• Description of the task
The line containing "discount: 15% = 76.04 -> 15% = 68.48" marks the end; return exactly every line from the start of the records up to and including it, but no pictures.

========

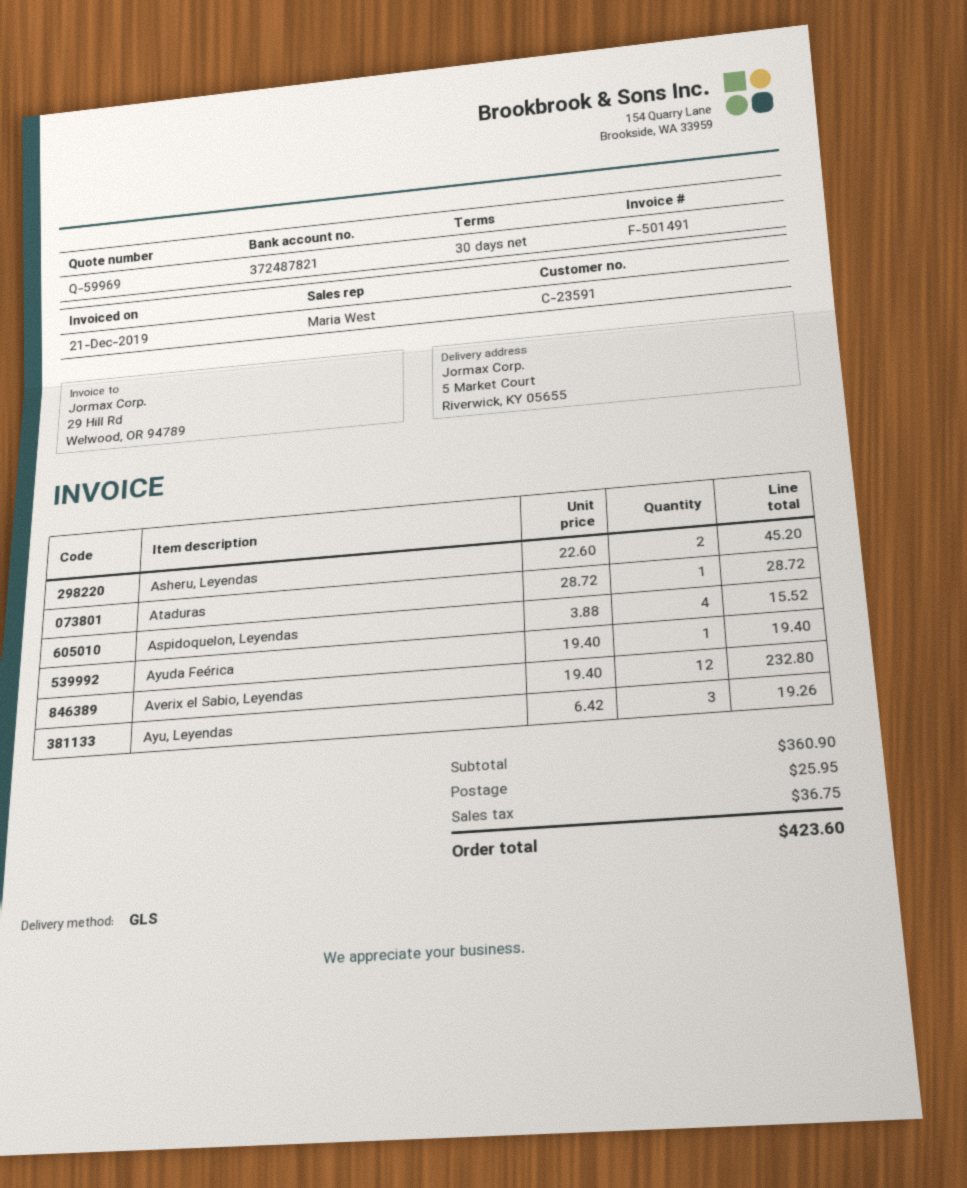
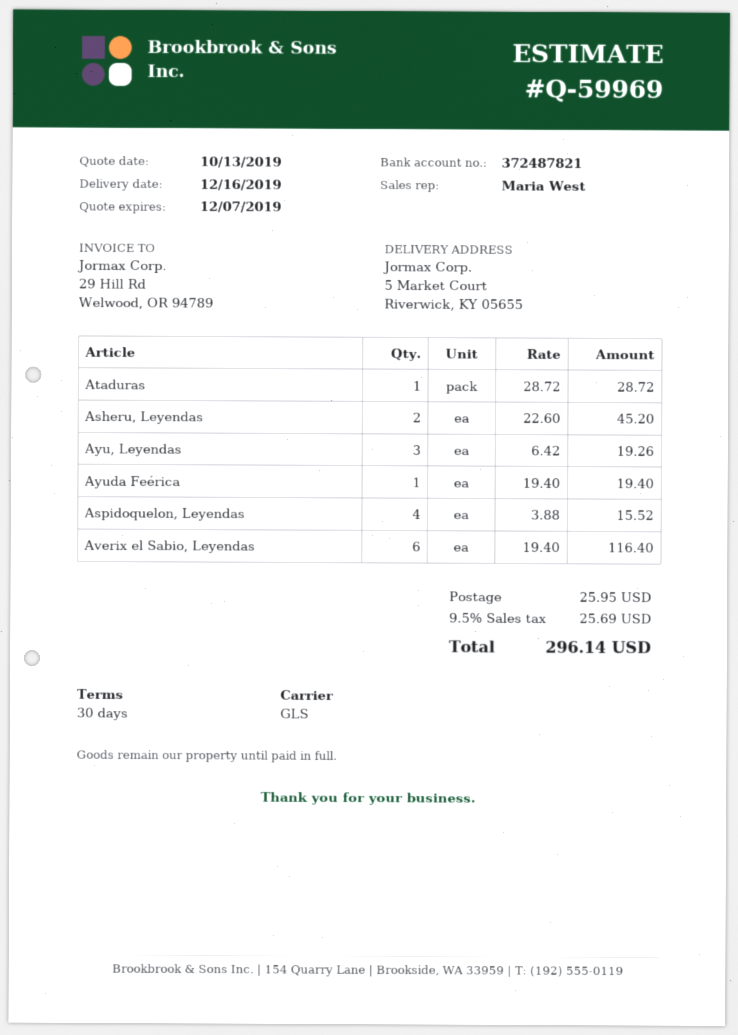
Averix el Sabio, Leyendas: 12 x 19.40 = 232.80 -> 6 x 19.40 = 116.40
tax: 36.75 -> 25.69
total: 423.60 -> 296.14

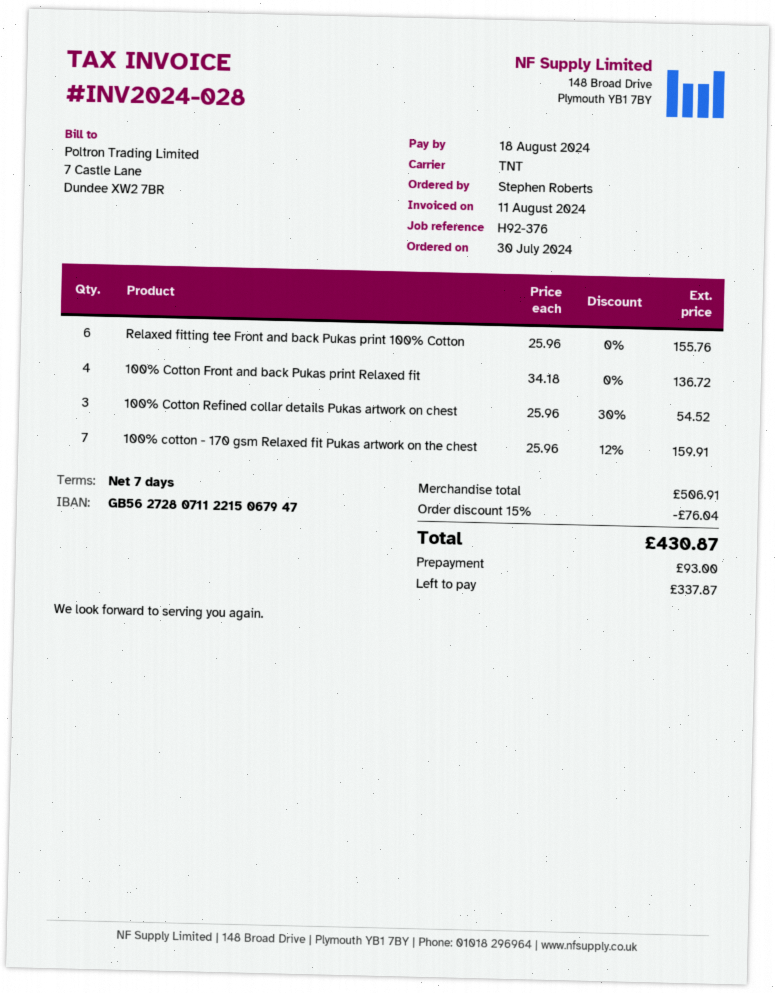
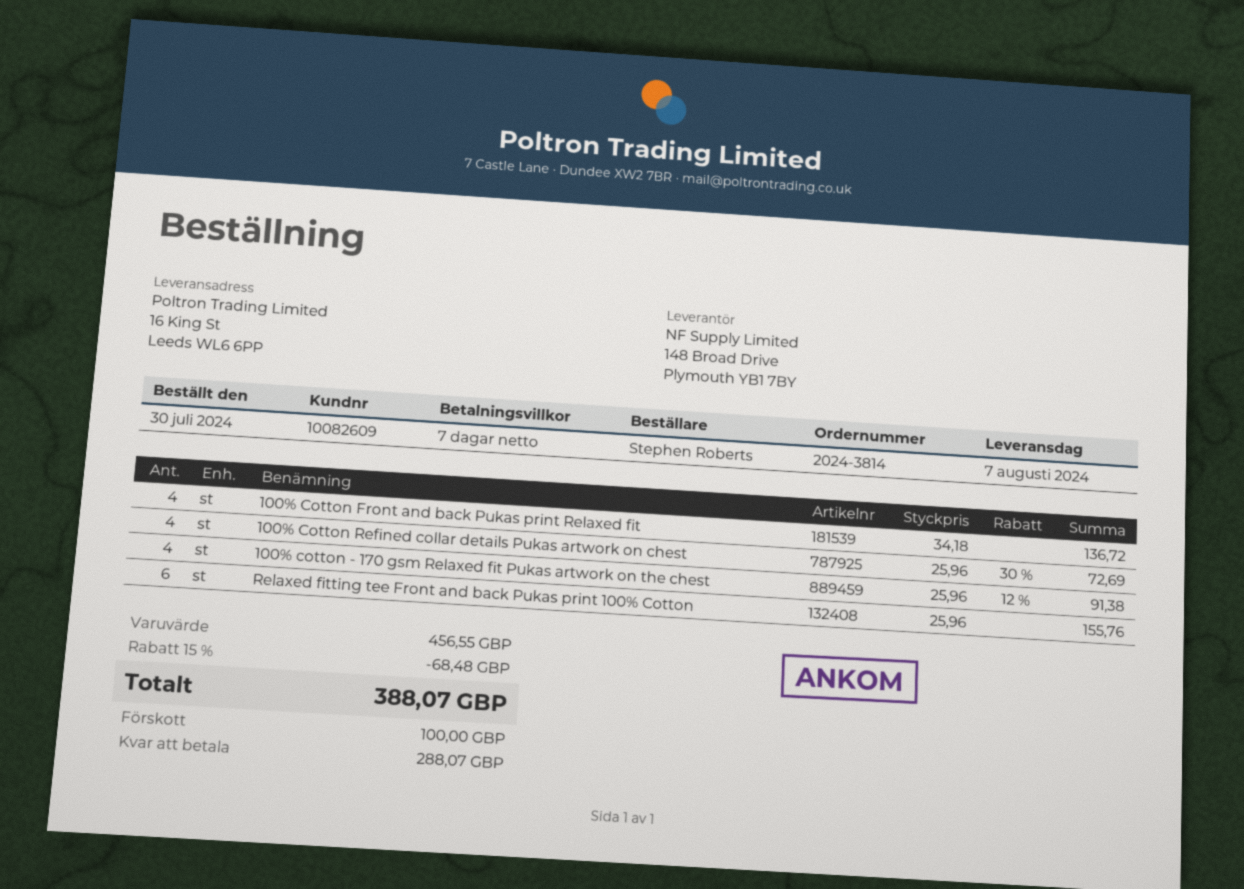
100% Cotton Refined collar details Pukas artwork on chest: 3 x 25.96 - 30% = 54.52 -> 4 x 25.96 - 30% = 72.69
100% cotton - 170 gsm Relaxed fit Pukas artwork on the chest: 7 x 25.96 - 12% = 159.91 -> 4 x 25.96 - 12% = 91.38
subtotal: 506.91 -> 456.55
discount: 15% = 76.04 -> 15% = 68.48
total: 430.87 -> 388.07
deposit: 93.00 -> 100.00
balance: 337.87 -> 288.07

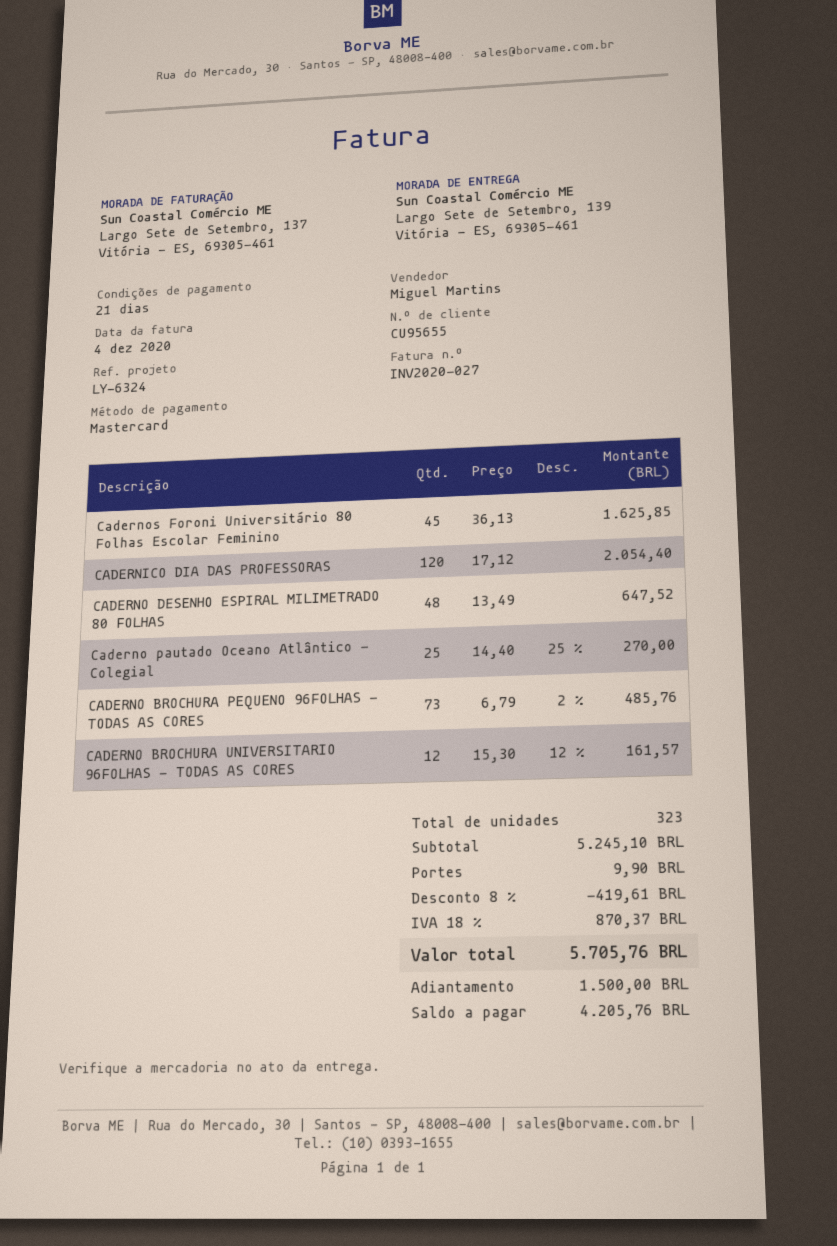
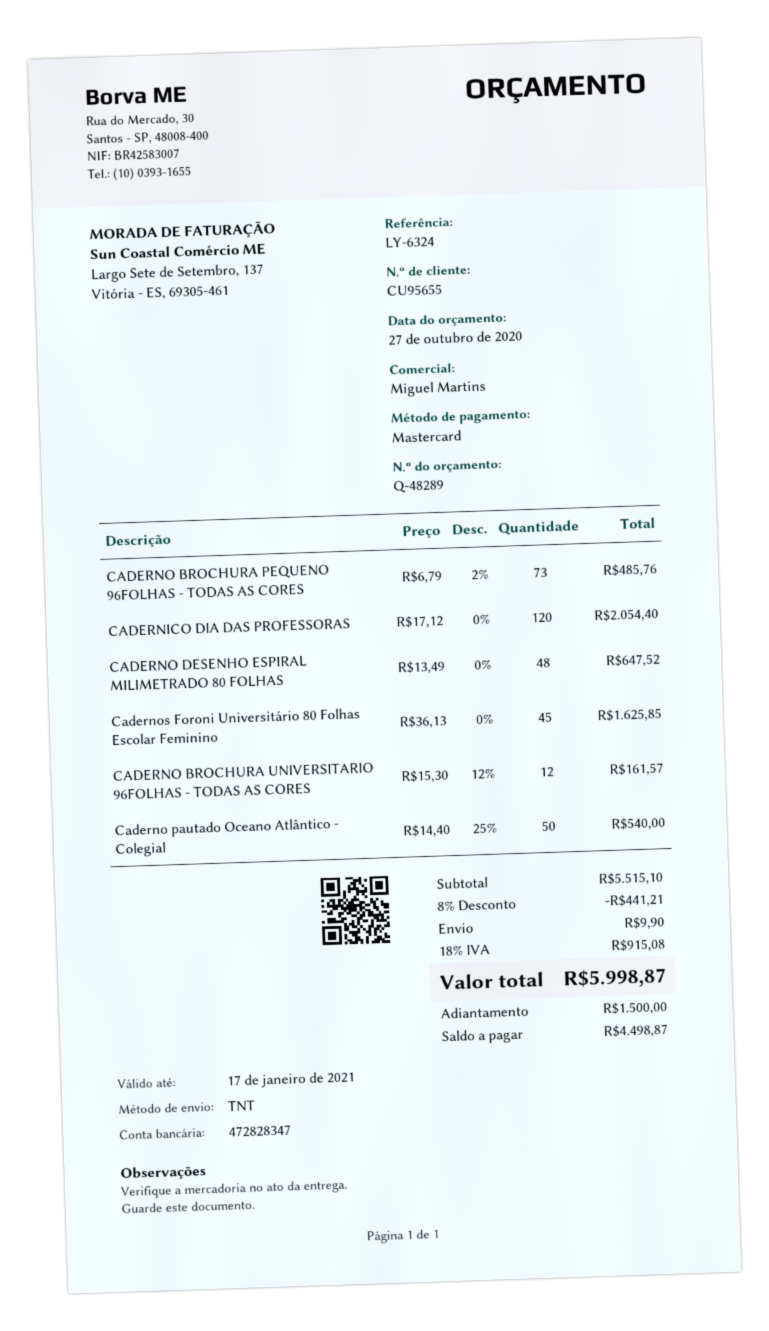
Caderno pautado Oceano Atlântico - Colegial: 25 x 14.40 - 25% = 270.00 -> 50 x 14.40 - 25% = 540.00
subtotal: 5245.10 -> 5515.10
discount: 8% = 419.61 -> 8% = 441.21
tax: 18% = 870.37 -> 18% = 915.08
total: 5705.76 -> 5998.87
balance: 4205.76 -> 4498.87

========

• Result of the task
Averix el Sabio, Leyendas: 12 x 19.40 = 232.80 -> 6 x 19.40 = 116.40
tax: 36.75 -> 25.69
total: 423.60 -> 296.14

100% Cotton Refined collar details Pukas artwork on chest: 3 x 25.96 - 30% = 54.52 -> 4 x 25.96 - 30% = 72.69
100% cotton - 170 gsm Relaxed fit Pukas artwork on the chest: 7 x 25.96 - 12% = 159.91 -> 4 x 25.96 - 12% = 91.38
subtotal: 506.91 -> 456.55
discount: 15% = 76.04 -> 15% = 68.48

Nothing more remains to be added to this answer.